* Source material:
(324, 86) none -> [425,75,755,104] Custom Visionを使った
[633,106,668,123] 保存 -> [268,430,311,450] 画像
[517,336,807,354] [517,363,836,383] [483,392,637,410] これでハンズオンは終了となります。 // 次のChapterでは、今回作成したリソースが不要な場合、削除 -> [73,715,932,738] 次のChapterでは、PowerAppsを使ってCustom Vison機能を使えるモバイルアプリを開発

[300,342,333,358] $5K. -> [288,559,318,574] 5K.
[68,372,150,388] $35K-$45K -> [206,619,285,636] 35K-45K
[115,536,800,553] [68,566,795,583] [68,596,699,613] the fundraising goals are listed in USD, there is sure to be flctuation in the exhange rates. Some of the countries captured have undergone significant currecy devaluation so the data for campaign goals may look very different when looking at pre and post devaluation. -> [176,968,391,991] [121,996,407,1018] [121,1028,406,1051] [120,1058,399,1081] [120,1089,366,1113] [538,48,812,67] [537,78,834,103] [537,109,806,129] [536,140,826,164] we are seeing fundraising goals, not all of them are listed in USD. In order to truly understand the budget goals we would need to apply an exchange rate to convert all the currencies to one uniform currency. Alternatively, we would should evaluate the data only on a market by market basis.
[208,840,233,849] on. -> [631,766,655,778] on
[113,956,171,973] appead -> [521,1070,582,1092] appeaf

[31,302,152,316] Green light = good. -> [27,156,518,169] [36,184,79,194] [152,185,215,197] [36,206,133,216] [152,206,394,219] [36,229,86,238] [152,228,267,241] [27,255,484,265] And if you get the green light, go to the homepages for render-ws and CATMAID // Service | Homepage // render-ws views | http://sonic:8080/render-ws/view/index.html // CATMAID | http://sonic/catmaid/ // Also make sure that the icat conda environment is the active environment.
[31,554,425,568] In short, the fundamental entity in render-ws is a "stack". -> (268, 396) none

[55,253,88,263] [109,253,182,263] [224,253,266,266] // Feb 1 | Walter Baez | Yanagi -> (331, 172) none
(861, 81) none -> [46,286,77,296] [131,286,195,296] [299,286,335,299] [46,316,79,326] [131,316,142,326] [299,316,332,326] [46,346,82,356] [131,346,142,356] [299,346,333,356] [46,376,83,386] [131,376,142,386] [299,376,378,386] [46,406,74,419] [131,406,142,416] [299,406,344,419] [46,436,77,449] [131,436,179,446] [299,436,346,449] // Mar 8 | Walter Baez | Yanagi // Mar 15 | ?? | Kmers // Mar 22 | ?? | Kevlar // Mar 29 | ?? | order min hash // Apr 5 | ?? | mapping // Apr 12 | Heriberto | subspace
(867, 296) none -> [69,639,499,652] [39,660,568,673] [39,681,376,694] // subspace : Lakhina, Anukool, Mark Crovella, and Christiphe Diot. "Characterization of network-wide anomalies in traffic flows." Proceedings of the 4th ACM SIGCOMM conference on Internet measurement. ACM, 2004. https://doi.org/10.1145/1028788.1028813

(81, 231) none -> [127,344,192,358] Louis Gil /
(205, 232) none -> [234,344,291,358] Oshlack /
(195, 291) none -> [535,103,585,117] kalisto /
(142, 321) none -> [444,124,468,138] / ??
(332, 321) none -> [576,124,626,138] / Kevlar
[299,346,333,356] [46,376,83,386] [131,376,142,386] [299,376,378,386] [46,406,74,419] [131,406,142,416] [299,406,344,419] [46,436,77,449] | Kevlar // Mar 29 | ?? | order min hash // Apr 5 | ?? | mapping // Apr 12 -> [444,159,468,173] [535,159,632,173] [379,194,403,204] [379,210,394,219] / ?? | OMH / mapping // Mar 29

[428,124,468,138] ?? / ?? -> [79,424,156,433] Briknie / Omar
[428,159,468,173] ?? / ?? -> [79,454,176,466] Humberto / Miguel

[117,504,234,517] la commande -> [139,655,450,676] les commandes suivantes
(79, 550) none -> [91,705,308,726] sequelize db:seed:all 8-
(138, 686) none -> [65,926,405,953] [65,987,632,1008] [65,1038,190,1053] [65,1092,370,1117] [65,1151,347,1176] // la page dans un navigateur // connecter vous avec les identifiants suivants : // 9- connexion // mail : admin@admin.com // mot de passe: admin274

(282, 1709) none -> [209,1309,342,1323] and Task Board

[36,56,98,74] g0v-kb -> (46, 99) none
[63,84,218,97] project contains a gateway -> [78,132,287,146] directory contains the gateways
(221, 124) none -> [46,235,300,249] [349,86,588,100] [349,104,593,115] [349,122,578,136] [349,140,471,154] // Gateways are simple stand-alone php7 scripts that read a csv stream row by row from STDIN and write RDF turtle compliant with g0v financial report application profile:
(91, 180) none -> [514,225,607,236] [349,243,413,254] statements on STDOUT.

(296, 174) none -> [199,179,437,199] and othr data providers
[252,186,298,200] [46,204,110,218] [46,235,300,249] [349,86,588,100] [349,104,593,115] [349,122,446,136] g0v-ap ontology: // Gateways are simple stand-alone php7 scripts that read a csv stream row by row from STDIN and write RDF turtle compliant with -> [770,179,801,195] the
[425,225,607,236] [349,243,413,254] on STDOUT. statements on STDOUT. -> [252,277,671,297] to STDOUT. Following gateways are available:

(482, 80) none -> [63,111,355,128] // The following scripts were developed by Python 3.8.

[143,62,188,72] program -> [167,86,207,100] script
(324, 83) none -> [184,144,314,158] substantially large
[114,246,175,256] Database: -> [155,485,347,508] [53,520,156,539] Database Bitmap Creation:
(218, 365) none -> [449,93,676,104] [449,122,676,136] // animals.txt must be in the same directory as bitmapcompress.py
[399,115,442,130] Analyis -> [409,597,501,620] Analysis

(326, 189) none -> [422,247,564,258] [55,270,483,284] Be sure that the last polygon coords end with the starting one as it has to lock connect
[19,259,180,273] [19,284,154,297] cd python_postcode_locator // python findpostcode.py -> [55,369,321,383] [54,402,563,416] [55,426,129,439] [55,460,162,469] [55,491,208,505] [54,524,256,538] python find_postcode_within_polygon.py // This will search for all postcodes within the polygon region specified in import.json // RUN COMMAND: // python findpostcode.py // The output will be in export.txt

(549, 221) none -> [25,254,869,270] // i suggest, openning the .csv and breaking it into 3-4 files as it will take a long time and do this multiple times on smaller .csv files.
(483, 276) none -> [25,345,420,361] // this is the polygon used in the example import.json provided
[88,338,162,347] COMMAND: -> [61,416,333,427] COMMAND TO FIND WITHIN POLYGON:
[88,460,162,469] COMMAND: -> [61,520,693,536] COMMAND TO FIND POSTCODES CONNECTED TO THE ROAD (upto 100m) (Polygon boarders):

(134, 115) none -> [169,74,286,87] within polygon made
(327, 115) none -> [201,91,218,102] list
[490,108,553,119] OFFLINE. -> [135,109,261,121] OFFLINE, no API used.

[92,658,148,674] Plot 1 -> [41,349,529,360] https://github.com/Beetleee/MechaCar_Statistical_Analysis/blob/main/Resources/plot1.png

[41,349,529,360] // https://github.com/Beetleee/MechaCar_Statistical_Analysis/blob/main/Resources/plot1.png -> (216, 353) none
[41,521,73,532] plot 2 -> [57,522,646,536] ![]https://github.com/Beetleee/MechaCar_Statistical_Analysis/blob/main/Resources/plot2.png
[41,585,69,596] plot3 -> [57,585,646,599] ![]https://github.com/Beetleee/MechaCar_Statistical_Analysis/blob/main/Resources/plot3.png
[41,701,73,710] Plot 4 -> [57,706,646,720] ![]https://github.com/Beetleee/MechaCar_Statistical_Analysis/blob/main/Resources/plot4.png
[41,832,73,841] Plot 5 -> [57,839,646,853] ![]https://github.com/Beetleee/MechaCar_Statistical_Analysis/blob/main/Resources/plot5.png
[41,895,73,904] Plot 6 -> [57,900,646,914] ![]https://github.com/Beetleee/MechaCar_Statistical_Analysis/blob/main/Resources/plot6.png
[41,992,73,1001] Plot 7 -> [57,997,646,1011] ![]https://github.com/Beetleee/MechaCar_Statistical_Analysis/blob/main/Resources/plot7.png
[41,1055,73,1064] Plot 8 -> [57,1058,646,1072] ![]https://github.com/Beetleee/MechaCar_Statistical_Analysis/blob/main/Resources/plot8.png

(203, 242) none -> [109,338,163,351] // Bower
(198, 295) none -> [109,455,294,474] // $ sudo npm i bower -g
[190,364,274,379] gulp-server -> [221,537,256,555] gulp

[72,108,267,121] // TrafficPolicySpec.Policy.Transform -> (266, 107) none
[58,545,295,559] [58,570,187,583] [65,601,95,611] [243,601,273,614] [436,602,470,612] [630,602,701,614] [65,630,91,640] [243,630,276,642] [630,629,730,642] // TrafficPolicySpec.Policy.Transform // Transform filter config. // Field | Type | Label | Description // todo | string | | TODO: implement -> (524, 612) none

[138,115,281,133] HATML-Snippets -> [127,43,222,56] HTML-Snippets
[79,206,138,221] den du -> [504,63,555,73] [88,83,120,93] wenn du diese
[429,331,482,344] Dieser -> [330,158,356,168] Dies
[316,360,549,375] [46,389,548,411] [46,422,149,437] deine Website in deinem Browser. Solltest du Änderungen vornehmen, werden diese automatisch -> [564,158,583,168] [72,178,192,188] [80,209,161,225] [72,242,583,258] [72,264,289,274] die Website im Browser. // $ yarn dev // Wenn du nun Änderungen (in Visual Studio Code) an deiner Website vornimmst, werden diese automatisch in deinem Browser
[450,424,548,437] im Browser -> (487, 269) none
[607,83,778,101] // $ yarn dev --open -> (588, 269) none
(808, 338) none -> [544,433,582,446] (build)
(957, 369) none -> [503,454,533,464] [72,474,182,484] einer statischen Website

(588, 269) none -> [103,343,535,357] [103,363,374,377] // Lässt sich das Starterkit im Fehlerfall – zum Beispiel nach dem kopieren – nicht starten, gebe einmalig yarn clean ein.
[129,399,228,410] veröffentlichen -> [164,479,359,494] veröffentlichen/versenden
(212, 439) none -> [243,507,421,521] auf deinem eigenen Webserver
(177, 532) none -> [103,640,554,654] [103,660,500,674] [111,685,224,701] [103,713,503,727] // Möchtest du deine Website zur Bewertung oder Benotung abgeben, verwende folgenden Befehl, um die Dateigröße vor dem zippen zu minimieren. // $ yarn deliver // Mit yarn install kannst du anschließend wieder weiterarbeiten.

* Task instructions:
Retype the portion of the data above that starts on the line with "[450,424,548,437] im Browser" and finishes on the line with "(212, 439) none", including both of those lines.

* Problem solution:
[450,424,548,437] im Browser -> (487, 269) none
[607,83,778,101] // $ yarn dev --open -> (588, 269) none
(808, 338) none -> [544,433,582,446] (build)
(957, 369) none -> [503,454,533,464] [72,474,182,484] einer statischen Website

(588, 269) none -> [103,343,535,357] [103,363,374,377] // Lässt sich das Starterkit im Fehlerfall – zum Beispiel nach dem kopieren – nicht starten, gebe einmalig yarn clean ein.
[129,399,228,410] veröffentlichen -> [164,479,359,494] veröffentlichen/versenden
(212, 439) none -> [243,507,421,521] auf deinem eigenen Webserver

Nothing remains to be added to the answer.